The memory of Gerrit Ammidon's crisp blue gaze, his vigorous gestures and speech, became an intolerable affront, representing the far lost point of his own departure. His contrary feelings met and grappled in his mind; but in the end the past, Salem, was always defeated, weaker, more faintly perceived. In a great many essentials, he told himself, he had become Chinese in sympathy and fiber.

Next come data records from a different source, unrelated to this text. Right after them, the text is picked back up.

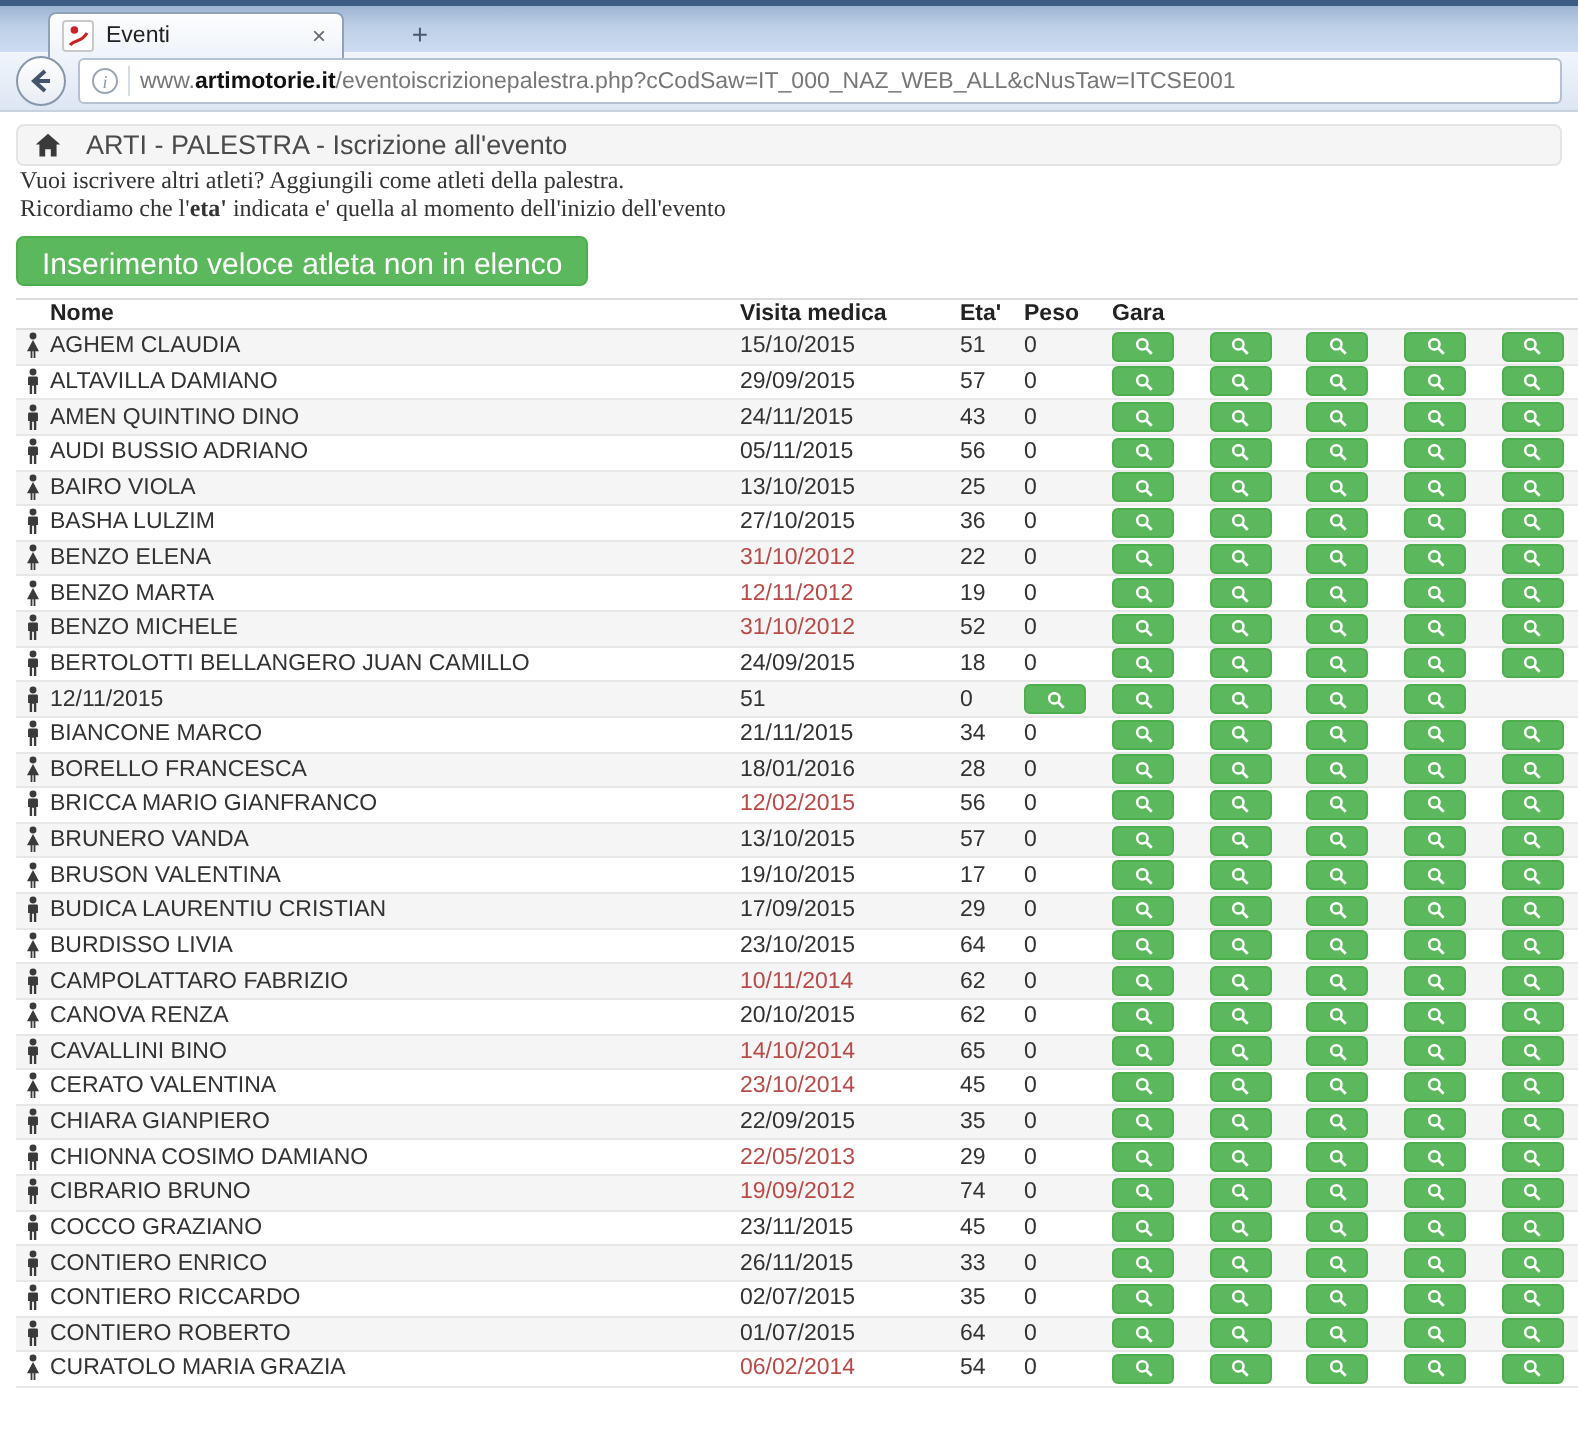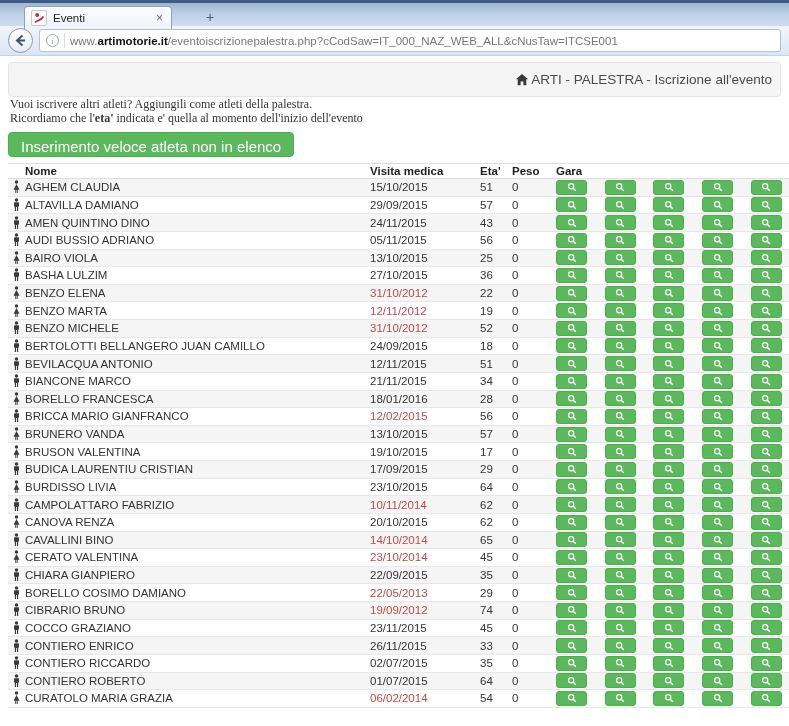"ARTI - PALESTRA - Iscrizione" .page-header { gap: 2px -> 12px; height: 35px -> 21px; justify-content: flex-end -> none }
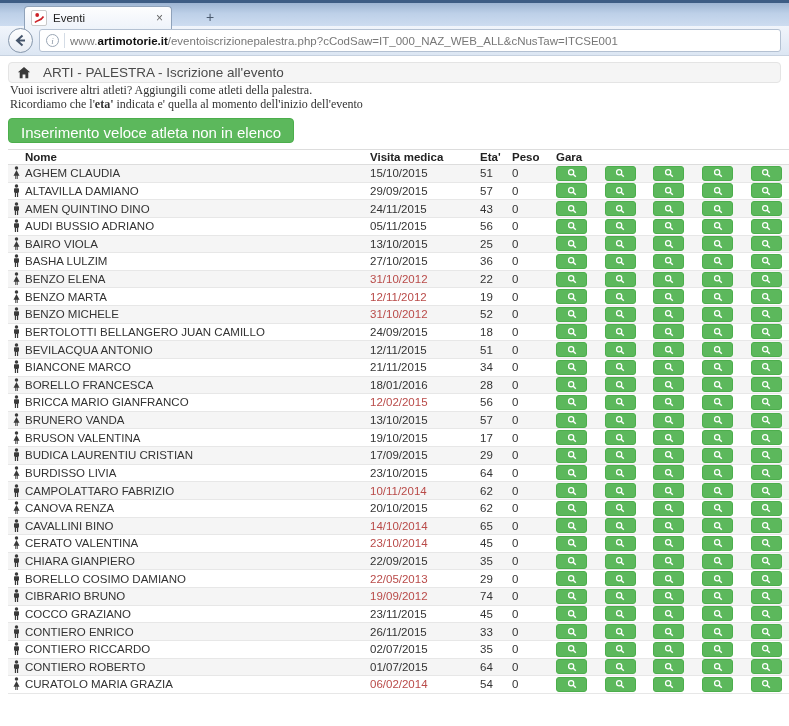"BEVILACQUA ANTONIO" span.cell { html: <span>BEVILACQUA ANTONIO</span> -> none }
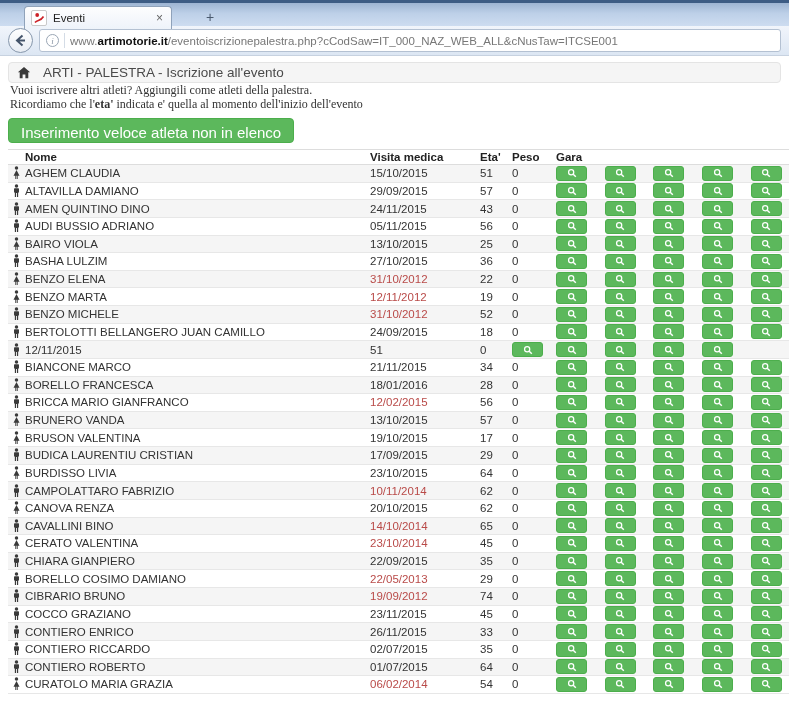"BORELLO COSIMO DAMIANO" span.cell { text: BORELLO -> CHIONNA }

The lamp threw a smooth gleam over the mango wood chest, and he bent, turning the key in the ornamental brass lock. He could reconsider the disposal of the opium to-morrow; there was no hurry; he had no intention of becoming a victim to the drug. That would be an inconceivable stupidity, the negation of all the philosophy he had gained. Very occasionally—
His thoughts swung to the surprising fact of Ammidon's Chinese wife: if, as he had first suspected, she were a common woman of the port who had made a fool of the dull sailor he perceived the making of a very entertaining comedy. There would be the keenest irony in exposing her to himself before the complacent ignorance of her husband. He knew such women: convicted in Chinese, perhaps before the entire Ammidon family, not a muscle of her face would betray surprise or concern. She might try to murder him, very ingeniously, but never descend to the intrigue, the lies, of a Western woman placed in the same position. She'd stoically accept the situation. These visions ran rapidly, vividly, through his brain; he was accustomed to them; a greater part of his waking life was filled with such pictures, infinitely more alluring, persuasive, than the disappointing actuality. He got out of his clothes, and, in a loose gown of black silk, sat at his open window, his chin sunk in the palm of a hand, his face set against the night.